В темной тоске оттого, что телефон, промолчавший ночь, остается вообще без присмотра, Крылов отправился в путь. Не рискуя проехать четыре остановки на метро, он пробирался дворами, иногда совершенно безлюдными, с мертвой тишиной под мокрыми деревьями, иногда буквально запруженными местным населением. Длинноволосые старики бренчали на рассохшихся желтых гитарах, мучая струны артритными пальцами; молодежь сидела на спинках затоптанных скамеек, у некоторых на атласистых стеганых курточках махрились алые банты. Один раз румяные мужчины, вкусно пахнувшие арбузом и водкой, стали пожимать Крылову руку и называть «товарищ»; потом он видел с десяток оседланных лошадей – коренастых, потертых, будто велюровая мебель, с гривами как волосы старух; за лошадьми присматривал бравый казак со сдобным чубом из-под заломленной фуражки, игравший в голографический тетрис. На улицах гудели многокилометровые пробки; переходя, Крылов вилял среди застрявших автомобилей – и много пешеходов двигалось прямо по проезжей части, будто по зеркальной металлической реке.
Дома, как всегда, горело среди дня полоумное электричество; в стеклянных банках, мутной горой составленных в прихожей, скопилось много пыли и сухих насекомых. Из-за этажерки косо торчала свалившаяся картина, содержания которой Крылов совершенно не помнил, и на обоях светлел прямоугольник с кудрявыми свежими розочками, будто окно в баснословные времена, когда юный Крылов обводил эти цветочные кудряшки пачкающей, выделяющей фиолетовые сопли шариковой ручкой. Мать вышла на шум из своей непроветренной спальни, где даже в светлое время суток воздух был будто темноватая водица, в которой разболтали с кистей акварельные краски.

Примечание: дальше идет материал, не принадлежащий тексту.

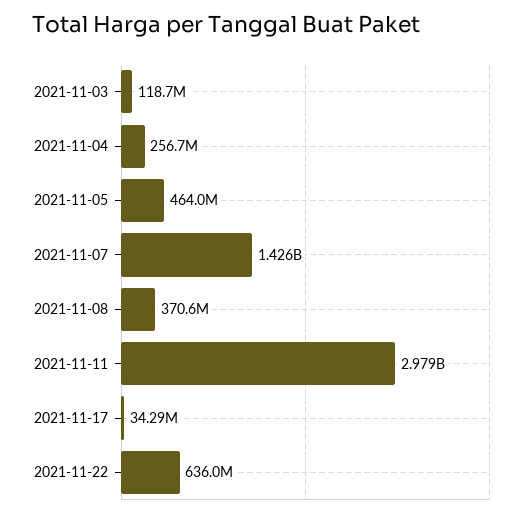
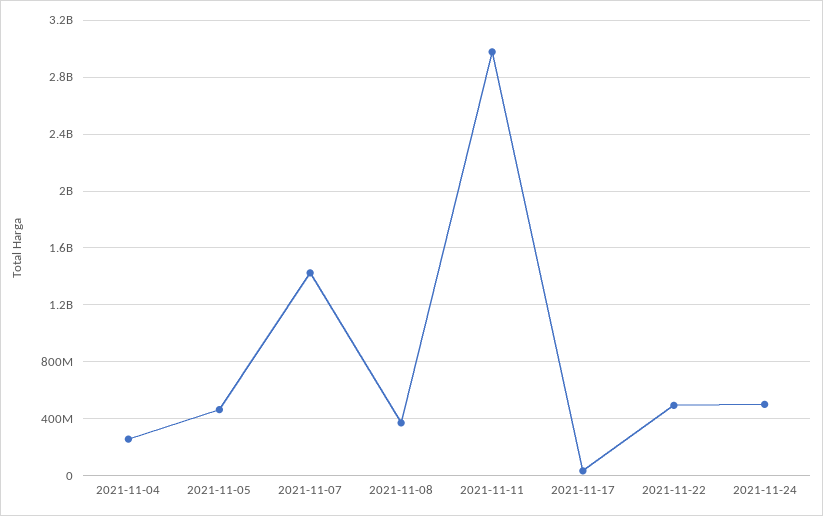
2021-11-03: 118700000 -> none
2021-11-22: 636000000 -> 500000000
2021-11-24: none -> 500000000

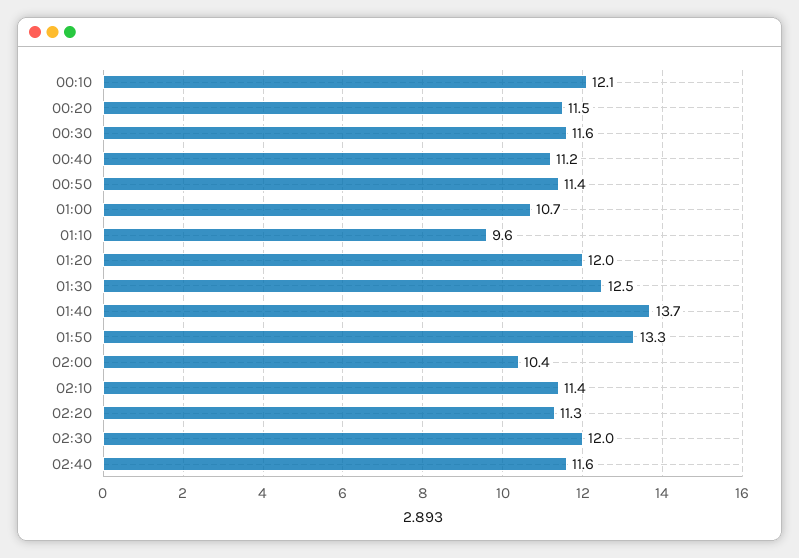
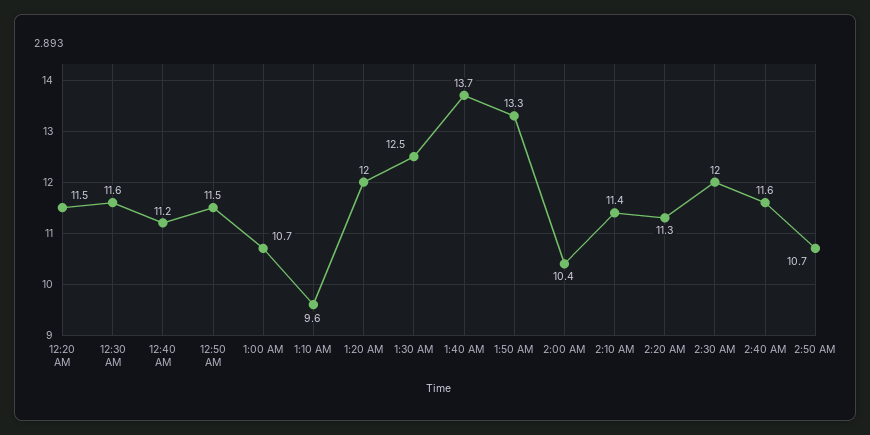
00:10: 12.1 -> none
00:50: 11.4 -> 11.5
2:50 AM: none -> 10.7

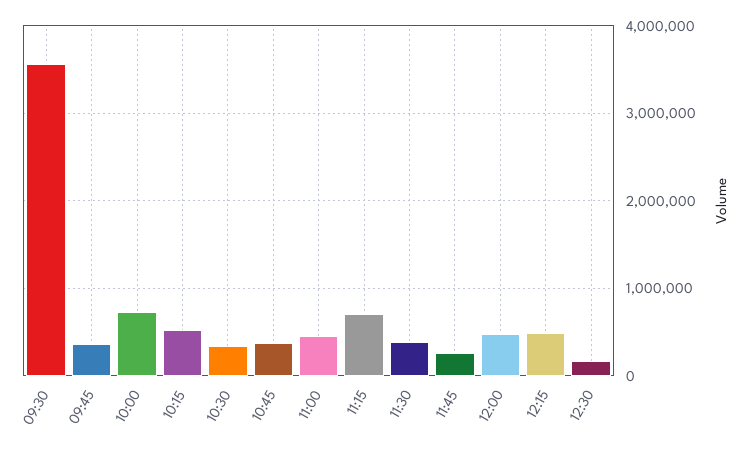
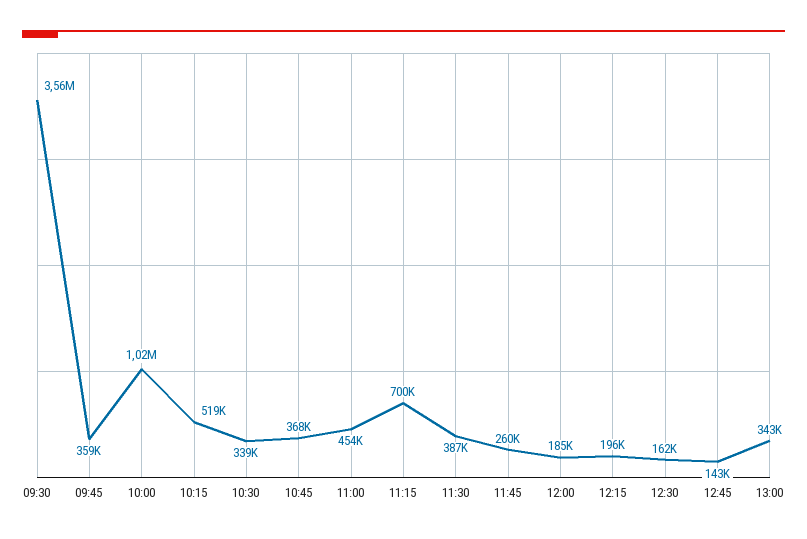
10:00: 700000 -> 1020000
12:00: 500000 -> 185000
12:15: 500000 -> 196000
12:45: none -> 143000
13:00: none -> 343000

– А, это ты пришел… – На матери поверх халата была намотана толстая, курчавая от старости пуховая шаль. – Все батареи никак не затопят. Снег на дворе, а тепла не дают. Ты тоже надень там кофту какую-нибудь…
– Я на минуту. Уезжаю по делам в Новосибирск, – соврал Крылов, будто мать и Татьяна стали бы его искать, в случае чего, в этом Новосибирске. – Деньги вот тебе принес…
– Деньги, деньги… Где они теперь, твои деньги? – Мать сердито повернулась и зашаркала на кухню, потряхивая мертвеньким, будто из кошачьего волоса скатанным шиньоном и роняя на пол железные шпильки.
Крылов, растерянный, побрел за ней. Он практически всю жизнь спрашивал себя, почему же ему не дано пожалеть эту чужую, но все-таки родившую его, все-таки много болеющую женщину. Из-за истории с тетушкой? Оттого ли, что не о чем с ней говорить? Или потому, что в неподлинном мире ее страдания притворны? Сегодня, как всегда, у Крылова не было ответа. По крайней мере напоследок – очень может быть, что вот сейчас он видит мать в последний раз – ему хотелось бы что-то почувствовать. И вдруг он узнал ту войлочную наколочку, что была сейчас пришпилена у матери на голове. Давно, роясь в поисках, кажется, ножниц, он увидел это в ящике трюмо – в том самом ящике, откуда много лет назад выкрал фотографию тетушки и развеял по ветру. Сухие пестренькие пряди, будто нарисованные то мягким, то твердым простым карандашом, были тем самым уроном, который мать, теряя шевелюру, складывала в желтую газетку. Тогда Крылова кольнуло от мысли, что такие волосы бывают в гробу; теперь он вдруг осознал, что мать, как могла, пыталась не терять себя – собирать себя и хранить на память, как хранят заветный локон близкого человека. Почему-то именно сегодня она решила принарядиться, приколоть шиньончик; в этом было что-то настолько живое и человеческое, что Крылову внезапно сделалось спокойно.